"""

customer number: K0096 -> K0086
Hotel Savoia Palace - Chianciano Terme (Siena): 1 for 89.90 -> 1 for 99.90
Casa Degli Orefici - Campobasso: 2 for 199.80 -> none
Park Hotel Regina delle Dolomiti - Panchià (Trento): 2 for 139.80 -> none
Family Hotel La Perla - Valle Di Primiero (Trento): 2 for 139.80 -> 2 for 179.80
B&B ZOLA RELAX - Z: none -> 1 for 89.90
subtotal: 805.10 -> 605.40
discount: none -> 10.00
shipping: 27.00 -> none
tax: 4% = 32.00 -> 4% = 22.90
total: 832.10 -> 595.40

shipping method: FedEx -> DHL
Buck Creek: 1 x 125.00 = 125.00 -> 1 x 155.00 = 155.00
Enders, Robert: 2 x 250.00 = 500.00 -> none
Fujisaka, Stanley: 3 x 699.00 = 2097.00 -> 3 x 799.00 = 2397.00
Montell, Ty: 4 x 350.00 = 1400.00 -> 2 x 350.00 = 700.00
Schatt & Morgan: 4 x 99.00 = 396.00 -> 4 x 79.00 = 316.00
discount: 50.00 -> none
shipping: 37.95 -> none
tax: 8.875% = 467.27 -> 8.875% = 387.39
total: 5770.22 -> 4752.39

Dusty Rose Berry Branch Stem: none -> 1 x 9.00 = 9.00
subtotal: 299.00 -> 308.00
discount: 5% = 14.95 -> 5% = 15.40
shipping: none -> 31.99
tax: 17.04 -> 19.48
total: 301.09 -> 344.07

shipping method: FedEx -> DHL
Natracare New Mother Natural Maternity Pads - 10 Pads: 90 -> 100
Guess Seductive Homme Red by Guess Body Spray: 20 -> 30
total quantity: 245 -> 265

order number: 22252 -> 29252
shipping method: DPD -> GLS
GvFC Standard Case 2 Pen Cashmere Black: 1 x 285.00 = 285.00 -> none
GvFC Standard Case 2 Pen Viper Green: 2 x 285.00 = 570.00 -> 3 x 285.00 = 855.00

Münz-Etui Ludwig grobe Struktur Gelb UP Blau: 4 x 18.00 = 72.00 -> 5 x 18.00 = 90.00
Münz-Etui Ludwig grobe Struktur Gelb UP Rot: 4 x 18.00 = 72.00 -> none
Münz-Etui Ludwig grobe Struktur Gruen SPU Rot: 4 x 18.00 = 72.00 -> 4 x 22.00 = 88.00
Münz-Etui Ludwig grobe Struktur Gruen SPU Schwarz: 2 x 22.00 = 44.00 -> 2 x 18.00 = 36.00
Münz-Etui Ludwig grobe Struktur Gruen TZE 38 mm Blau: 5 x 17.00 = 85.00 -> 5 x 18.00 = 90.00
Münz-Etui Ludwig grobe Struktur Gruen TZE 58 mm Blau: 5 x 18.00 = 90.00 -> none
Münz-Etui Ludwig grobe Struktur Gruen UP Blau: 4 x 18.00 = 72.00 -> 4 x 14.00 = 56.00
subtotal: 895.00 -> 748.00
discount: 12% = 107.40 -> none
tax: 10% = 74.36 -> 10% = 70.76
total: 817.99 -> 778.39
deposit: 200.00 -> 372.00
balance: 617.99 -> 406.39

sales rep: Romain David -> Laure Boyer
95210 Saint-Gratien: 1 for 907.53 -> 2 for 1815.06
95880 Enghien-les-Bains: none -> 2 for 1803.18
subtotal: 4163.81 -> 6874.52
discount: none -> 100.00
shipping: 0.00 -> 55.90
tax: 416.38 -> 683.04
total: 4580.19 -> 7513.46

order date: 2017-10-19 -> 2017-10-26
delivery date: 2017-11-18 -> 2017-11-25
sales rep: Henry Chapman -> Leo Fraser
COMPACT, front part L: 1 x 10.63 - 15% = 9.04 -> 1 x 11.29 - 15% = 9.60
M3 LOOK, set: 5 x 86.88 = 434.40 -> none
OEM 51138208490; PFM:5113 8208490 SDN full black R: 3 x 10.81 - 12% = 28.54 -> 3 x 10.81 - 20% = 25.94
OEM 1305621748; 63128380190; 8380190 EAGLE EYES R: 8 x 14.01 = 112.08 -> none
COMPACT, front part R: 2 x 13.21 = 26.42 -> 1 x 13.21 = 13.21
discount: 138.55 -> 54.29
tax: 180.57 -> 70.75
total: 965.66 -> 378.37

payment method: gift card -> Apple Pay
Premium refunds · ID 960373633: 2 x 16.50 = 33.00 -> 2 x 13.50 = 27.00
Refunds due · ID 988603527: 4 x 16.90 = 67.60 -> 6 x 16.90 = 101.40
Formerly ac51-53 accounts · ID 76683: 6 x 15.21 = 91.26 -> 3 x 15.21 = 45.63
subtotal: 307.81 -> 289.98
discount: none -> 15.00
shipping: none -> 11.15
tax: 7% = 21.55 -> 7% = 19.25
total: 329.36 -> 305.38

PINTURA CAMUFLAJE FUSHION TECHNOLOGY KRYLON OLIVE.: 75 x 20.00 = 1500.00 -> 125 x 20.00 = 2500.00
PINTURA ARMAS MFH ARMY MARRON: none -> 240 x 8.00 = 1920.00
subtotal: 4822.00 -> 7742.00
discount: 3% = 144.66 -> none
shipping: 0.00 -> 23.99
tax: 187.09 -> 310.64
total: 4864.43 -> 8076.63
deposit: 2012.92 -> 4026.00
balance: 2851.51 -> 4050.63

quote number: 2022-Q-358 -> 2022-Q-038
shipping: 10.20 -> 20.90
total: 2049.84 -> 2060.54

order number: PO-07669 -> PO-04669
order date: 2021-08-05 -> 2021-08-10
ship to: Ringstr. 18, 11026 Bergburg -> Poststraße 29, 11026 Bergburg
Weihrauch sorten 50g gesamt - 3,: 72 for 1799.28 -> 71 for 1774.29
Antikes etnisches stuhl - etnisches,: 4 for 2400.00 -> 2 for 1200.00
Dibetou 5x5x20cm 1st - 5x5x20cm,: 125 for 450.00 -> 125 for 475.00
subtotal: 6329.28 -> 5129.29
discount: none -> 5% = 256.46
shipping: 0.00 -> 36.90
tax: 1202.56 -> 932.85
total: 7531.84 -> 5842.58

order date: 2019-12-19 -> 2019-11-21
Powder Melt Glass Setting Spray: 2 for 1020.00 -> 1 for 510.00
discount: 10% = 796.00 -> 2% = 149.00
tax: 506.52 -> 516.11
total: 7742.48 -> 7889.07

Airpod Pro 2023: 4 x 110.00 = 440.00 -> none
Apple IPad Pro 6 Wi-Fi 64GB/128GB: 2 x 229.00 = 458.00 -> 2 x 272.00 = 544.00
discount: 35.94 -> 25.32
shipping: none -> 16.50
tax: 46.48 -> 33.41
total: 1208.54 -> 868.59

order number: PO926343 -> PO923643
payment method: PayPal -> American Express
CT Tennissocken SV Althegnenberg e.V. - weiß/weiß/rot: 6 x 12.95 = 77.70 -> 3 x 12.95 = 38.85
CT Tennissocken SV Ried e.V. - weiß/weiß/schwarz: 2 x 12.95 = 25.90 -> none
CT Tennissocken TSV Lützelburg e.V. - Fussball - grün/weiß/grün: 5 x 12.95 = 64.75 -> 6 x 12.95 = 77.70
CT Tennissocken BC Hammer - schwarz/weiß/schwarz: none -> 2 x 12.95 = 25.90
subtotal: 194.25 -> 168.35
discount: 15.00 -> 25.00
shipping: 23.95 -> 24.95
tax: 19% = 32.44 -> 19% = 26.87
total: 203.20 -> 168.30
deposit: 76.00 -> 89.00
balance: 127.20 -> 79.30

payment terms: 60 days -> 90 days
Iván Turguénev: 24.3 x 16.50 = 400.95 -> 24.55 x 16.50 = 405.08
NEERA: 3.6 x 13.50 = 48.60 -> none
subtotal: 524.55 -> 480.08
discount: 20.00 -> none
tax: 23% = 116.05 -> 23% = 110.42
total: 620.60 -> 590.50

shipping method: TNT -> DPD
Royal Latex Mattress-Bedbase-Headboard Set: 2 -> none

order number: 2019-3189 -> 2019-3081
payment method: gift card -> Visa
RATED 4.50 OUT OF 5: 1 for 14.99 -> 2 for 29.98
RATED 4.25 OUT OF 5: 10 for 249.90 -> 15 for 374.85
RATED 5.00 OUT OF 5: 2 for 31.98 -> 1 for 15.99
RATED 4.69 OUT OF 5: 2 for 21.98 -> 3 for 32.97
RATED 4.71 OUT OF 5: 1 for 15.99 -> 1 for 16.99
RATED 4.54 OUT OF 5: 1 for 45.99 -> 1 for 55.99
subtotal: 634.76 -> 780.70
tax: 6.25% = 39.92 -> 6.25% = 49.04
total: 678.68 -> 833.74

"""

Instructions for the task: The reply should hold only the lines from the top of the records through the line that has "Fujisaka, Stanley: 3", each one exact.

Solution for this exercise:
customer number: K0096 -> K0086
Hotel Savoia Palace - Chianciano Terme (Siena): 1 for 89.90 -> 1 for 99.90
Casa Degli Orefici - Campobasso: 2 for 199.80 -> none
Park Hotel Regina delle Dolomiti - Panchià (Trento): 2 for 139.80 -> none
Family Hotel La Perla - Valle Di Primiero (Trento): 2 for 139.80 -> 2 for 179.80
B&B ZOLA RELAX - Z: none -> 1 for 89.90
subtotal: 805.10 -> 605.40
discount: none -> 10.00
shipping: 27.00 -> none
tax: 4% = 32.00 -> 4% = 22.90
total: 832.10 -> 595.40

shipping method: FedEx -> DHL
Buck Creek: 1 x 125.00 = 125.00 -> 1 x 155.00 = 155.00
Enders, Robert: 2 x 250.00 = 500.00 -> none
Fujisaka, Stanley: 3 x 699.00 = 2097.00 -> 3 x 799.00 = 2397.00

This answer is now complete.